There were one-on-one fighting games prior to Capcom’s Street Fighter series, but Street Fighter II so nailed the concept that it unleashed a massive, ten-year wave of clones that rarely approached the original’s perfection. One of the exceptions was Sega’s 3-D series of Virtua Fighter games, and from that series, Sega created a simplified kiddie version called Virtua Fighter Kids. Funky Punch ($8) from Solus Games is an even more simplified kiddie-friendly take on that title, as well as other one-on-one fighting games, offering 2-D straight line fighting with cartoony 3-D characters and backgrounds.

The controls in Funky Punch are so streamlined as to be primitive—the stuff of early genre entries such as Konami’s Yie Ar Kung Fu rather than virtually anything subsequently released. You have an on-screen joypad, a block button, an attack button, and a jump button, which can be used in combination to make your character pound an on-screen opponent with hands, feet, and special attacks.
Unlike the Street Fighter titles, which made fireballs, electricity and the like shoot out of characters with hard-to-master button combinations, Funky Punch makes these moves as simple as can be: hold the joypad in one direction and hit the attack button to unleash powerful short- or long-range attacks. Air combat is extremely limited—every character has a jumping kick—as is strategy. This is mainly a game of offense, and even then, it’s mostly button mashing; you can easily trap someone in a corner and completely destroy them. It’s also easy to win in the occasional 1-on-3 matches the game offers up against Emoticon-inspired single-colored adversaries.

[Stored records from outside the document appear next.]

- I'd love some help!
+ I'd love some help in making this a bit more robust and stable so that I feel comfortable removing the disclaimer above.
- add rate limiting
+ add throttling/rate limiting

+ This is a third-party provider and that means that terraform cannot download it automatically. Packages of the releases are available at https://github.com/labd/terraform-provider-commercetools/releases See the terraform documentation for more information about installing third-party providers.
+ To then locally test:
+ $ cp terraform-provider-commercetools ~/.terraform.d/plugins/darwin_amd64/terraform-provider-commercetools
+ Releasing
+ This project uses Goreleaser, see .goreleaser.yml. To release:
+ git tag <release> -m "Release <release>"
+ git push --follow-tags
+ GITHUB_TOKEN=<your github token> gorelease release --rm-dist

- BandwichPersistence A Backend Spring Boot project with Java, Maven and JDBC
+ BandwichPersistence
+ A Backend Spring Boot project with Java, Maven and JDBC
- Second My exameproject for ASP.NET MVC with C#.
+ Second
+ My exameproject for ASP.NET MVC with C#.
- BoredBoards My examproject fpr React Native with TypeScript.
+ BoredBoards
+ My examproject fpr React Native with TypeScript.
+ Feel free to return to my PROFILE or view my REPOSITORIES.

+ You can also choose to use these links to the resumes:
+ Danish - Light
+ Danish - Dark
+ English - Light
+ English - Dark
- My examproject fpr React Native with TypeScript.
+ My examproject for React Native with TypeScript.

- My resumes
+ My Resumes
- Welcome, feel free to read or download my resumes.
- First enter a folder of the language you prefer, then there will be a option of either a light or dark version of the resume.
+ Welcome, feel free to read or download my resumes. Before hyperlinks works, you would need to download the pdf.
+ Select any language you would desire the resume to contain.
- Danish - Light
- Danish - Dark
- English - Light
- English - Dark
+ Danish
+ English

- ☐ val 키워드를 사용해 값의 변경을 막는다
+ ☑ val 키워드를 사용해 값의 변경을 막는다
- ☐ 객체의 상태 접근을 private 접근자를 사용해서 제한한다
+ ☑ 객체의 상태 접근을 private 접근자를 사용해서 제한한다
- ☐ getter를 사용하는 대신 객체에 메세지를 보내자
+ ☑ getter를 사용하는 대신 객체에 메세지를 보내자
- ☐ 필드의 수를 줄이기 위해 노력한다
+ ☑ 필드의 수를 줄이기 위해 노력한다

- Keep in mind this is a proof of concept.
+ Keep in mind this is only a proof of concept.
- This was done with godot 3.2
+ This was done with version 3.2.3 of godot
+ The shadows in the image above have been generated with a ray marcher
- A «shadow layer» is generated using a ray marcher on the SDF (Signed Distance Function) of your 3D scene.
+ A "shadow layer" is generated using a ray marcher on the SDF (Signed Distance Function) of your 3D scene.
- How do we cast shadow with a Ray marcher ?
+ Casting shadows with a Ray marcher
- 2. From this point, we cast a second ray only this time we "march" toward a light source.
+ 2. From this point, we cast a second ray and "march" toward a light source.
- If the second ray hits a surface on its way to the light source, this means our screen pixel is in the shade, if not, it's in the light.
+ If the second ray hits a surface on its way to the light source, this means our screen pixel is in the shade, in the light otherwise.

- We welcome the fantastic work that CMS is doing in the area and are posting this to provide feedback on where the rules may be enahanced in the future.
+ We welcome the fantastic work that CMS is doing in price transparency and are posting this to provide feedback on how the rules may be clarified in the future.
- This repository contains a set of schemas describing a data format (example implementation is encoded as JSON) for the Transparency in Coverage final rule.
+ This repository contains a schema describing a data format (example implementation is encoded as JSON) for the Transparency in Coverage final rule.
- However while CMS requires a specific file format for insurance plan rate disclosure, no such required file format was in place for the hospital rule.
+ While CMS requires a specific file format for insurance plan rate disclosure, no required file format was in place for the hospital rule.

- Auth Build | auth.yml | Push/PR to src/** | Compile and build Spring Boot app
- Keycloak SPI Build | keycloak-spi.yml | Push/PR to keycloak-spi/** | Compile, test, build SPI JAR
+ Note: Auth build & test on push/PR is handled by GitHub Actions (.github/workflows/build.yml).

It’s worth a note that Solus Games for some reason uses the on-screen joypad and buttons both for the game and for interactions with the interface.
This is one of the only titles we’ve seen where trying to select a menu item by touching it doesn’t work; you need to use the joypad and a button to access it.


Graphically, Funky Punch isn’t impressive in an absolute sense, but there are some nice surprises; there are only a few backgrounds, but they evoke Street Fighter and other fighting game themes with boats, grassy fields, city rooftops and the like, using cel-shaded objects that appear to be 3-D using some smart layering and camera tricks. Similarly, the eight real characters and four simple Emoticon ones are cel-shaded models that don’t animate especially well or have great detail, but they’re not hard to look at, and like the Virtua Fighter Kids characters are all cute. A similarly competent but not memorably great soundtrack accompanies all the action.


Given that the iPhone has no other fighting games to speak of, Funky Punch is a welcome addition to the device’s library, but it’s also not a title we’d recommend either to fans of the genre or to serious gamers.